Student access with VPN

Finally, you can also access the mini-Internet through a VPN. In the file config/l2_hosts.txt, the lines starting with vpn correspond to a L2-VPN server which will be automatically installed instead of a normal host. A L2-VPN is connected to a L2 switch (the one written in C4 of the configuration file), and every user connected to this L2-VPN will be virtually connected to that L2 switch.

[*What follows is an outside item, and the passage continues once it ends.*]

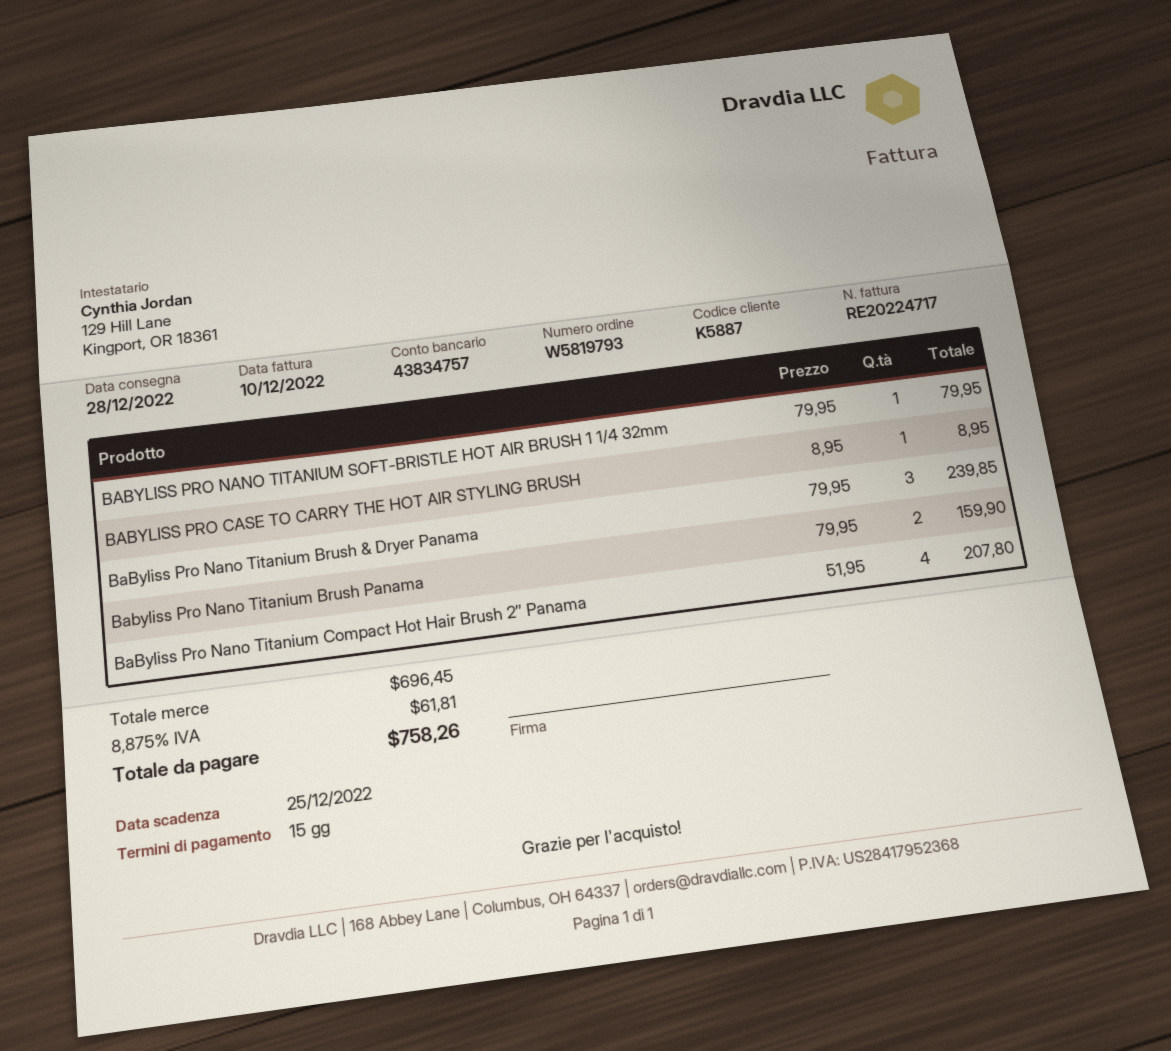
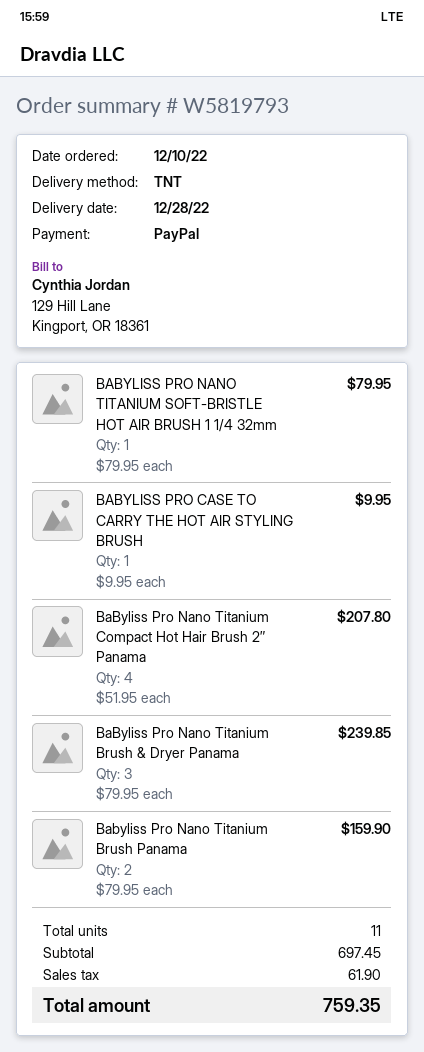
BABYLISS PRO CASE TO CARRY THE HOT AIR STYLING BRUSH: 1 x 8.95 = 8.95 -> 1 x 9.95 = 9.95
subtotal: 696.45 -> 697.45
tax: 61.81 -> 61.90
total: 758.26 -> 759.35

To use the VPN, a student must first install OpenVPN and run it with the following command (on Ubuntu 18 and 20):

sudo openvpn --config client.conf

We provide the client.conf file below, where VPN_IP must be replaced by the IP address of the server hosting the mini-Internet. VPN_PORT defines to which VPN server we want to connect to. You can find the port of the VPN servers by looking at their configuration file, which is located here: groups/gX/vpn/vpn_Y/server.conf with X the group number and Y the VPN ID for that group.

client
remote VPN_IP VPN_PORT
dev tap
proto udp
resolv-retry infinite
nobind
persist-key
persist-tun
ca ca.crt
cipher AES-256-CBC
verb 3
auth-user-pass

The file ca.crt is automatically generated during the mini-Internet setup. It is available in the directory groups/gX/vpn/vpn_Y and must be given to the student. Finally, the username is groupX (X is the group number) and the password is the same than the one used to access the proxy container through SSH.

When connected, the student should see an interface called tap0 with a corresponding IP address. This interface is directly connected to the mini-Internet.

:exclamation: VPN access from other operating systems than Linux/Ubuntu (such as Windows) might also be possible but was not tested by us.